La direction de RTE (Réseau de transport d’électricité, filiale d’EDF) organise à la fin du mois de mars un référendum parmi une partie du personnel concernant les interventions sur les chantiers dits contraints.

Il s’agit des interventions lorsqu’il y a urgence et qu’il faut faire des réparations sur des lignes, en cas de tempête par exemple. Jusqu’à présent, il n’y a pas eu de problème : les chantiers se sont faits sans encombre et les travailleurs se présentent au volontariat.

Mais justement, c’est un des éléments que la direction voudrait changer, en imposant des ordres de mission obligatoires et en supprimant le volontariat, parmi d’autres mesures au détriment des salariés.

Là-dessus, les choses paraissaient claires et la CGT, majoritaire à 58 %, refusait ce prétendu accord, contrairement à la CFDT et la CFE-CGC. Mais un dispositif de la loi El Khomri permet maintenant d’organiser un référendum dans une entreprise dès lors que des syndicats minoritaires, mais représentant au moins 30 % du personnel, y sont favorables. Or la CFDT et la CFE-CGC ont ensemble 34,37 % des suffrages et ont demandé un référendum.
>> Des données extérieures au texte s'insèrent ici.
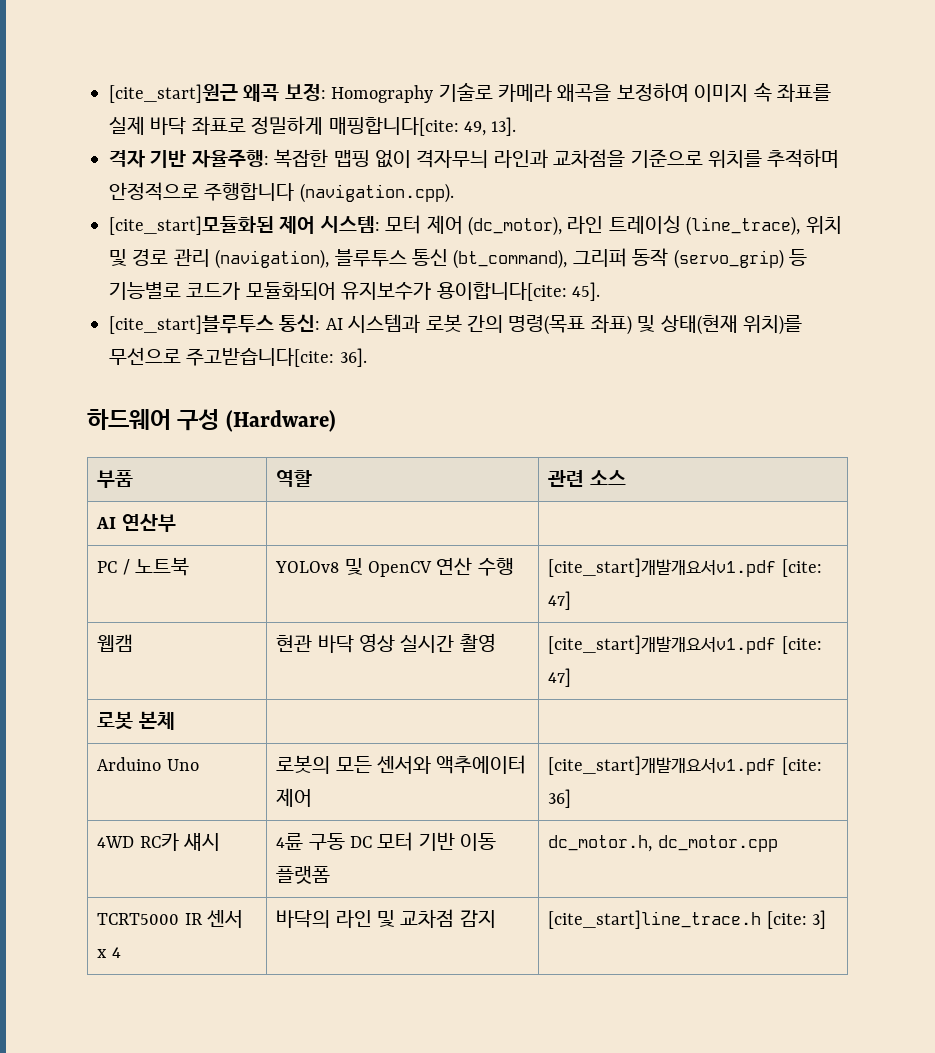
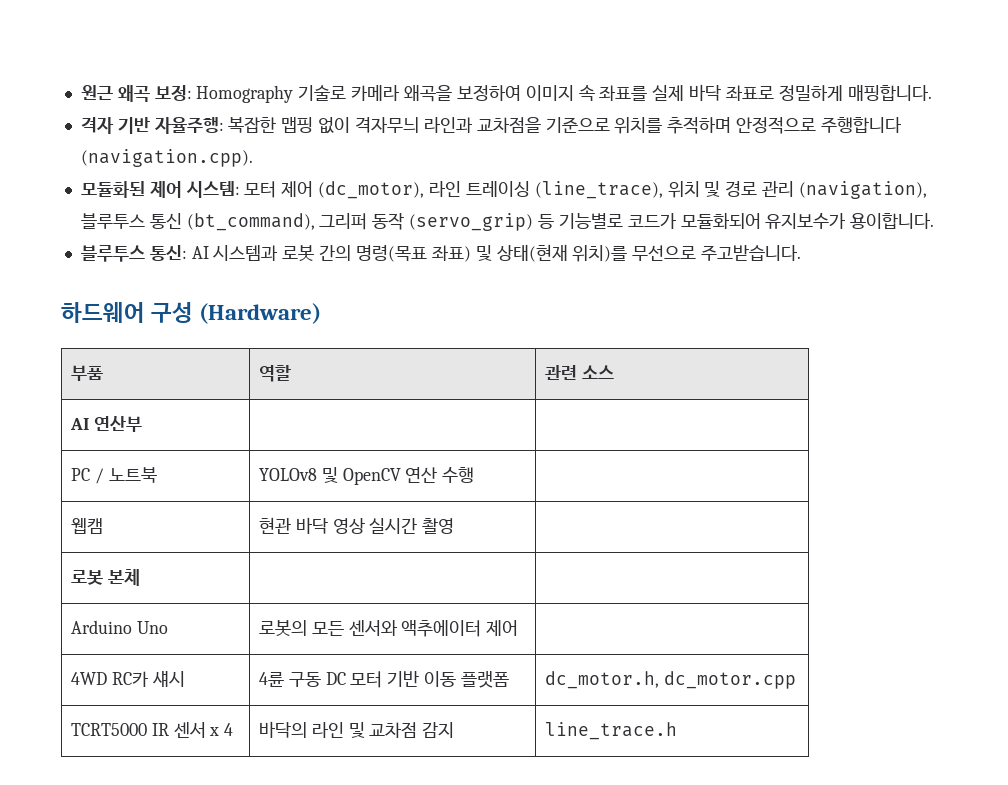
- [cite_start]원근 왜곡 보정: Homography 기술로 카메라 왜곡을 보정하여 이미지 속 좌표를 실제 바닥 좌표로 정밀하게 매핑합니다[cite: 49, 13].
+ 원근 왜곡 보정: Homography 기술로 카메라 왜곡을 보정하여 이미지 속 좌표를 실제 바닥 좌표로 정밀하게 매핑합니다.
- [cite_start]모듈화된 제어 시스템: 모터 제어 (dc_motor), 라인 트레이싱 (line_trace), 위치 및 경로 관리 (navigation), 블루투스 통신 (bt_command), 그리퍼 동작 (servo_grip) 등 기능별로 코드가 모듈화되어 유지보수가 용이합니다[cite: 45].
- [cite_start]블루투스 통신: AI 시스템과 로봇 간의 명령(목표 좌표) 및 상태(현재 위치)를 무선으로 주고받습니다[cite: 36].
+ 모듈화된 제어 시스템: 모터 제어 (dc_motor), 라인 트레이싱 (line_trace), 위치 및 경로 관리 (navigation), 블루투스 통신 (bt_command), 그리퍼 동작 (servo_grip) 등 기능별로 코드가 모듈화되어 유지보수가 용이합니다.
+ 블루투스 통신: AI 시스템과 로봇 간의 명령(목표 좌표) 및 상태(현재 위치)를 무선으로 주고받습니다.
- PC / 노트북 | YOLOv8 및 OpenCV 연산 수행 | [cite_start]개발개요서v1.pdf [cite: 47]
+ PC / 노트북 | YOLOv8 및 OpenCV 연산 수행 |
- 웹캠 | 현관 바닥 영상 실시간 촬영 | [cite_start]개발개요서v1.pdf [cite: 47]
+ 웹캠 | 현관 바닥 영상 실시간 촬영 |
- Arduino Uno | 로봇의 모든 센서와 액추에이터 제어 | [cite_start]개발개요서v1.pdf [cite: 36]
+ Arduino Uno | 로봇의 모든 센서와 액추에이터 제어 |
- TCRT5000 IR 센서 x 4 | 바닥의 라인 및 교차점 감지 | [cite_start]line_trace.h [cite: 3]
+ TCRT5000 IR 센서 x 4 | 바닥의 라인 및 교차점 감지 | line_trace.h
Ce n’est donc pas particulièrement démocratique, mais c’est même bien pire, car les chantiers dits contraints concernent en général environ 2 000 salariés, et plus de 4 000 personnes seraient consultées. RTE demandera donc à des travailleurs non directement concernés de se prononcer pour les autres.

La direction estime que ce référendum est un outil supplémentaire pour le dialogue social. En fait, c’est la première consultation de ce type permise par la loi travail. Un début en fanfare, qui montre quels reculs scélérats permet la loi El Khomri.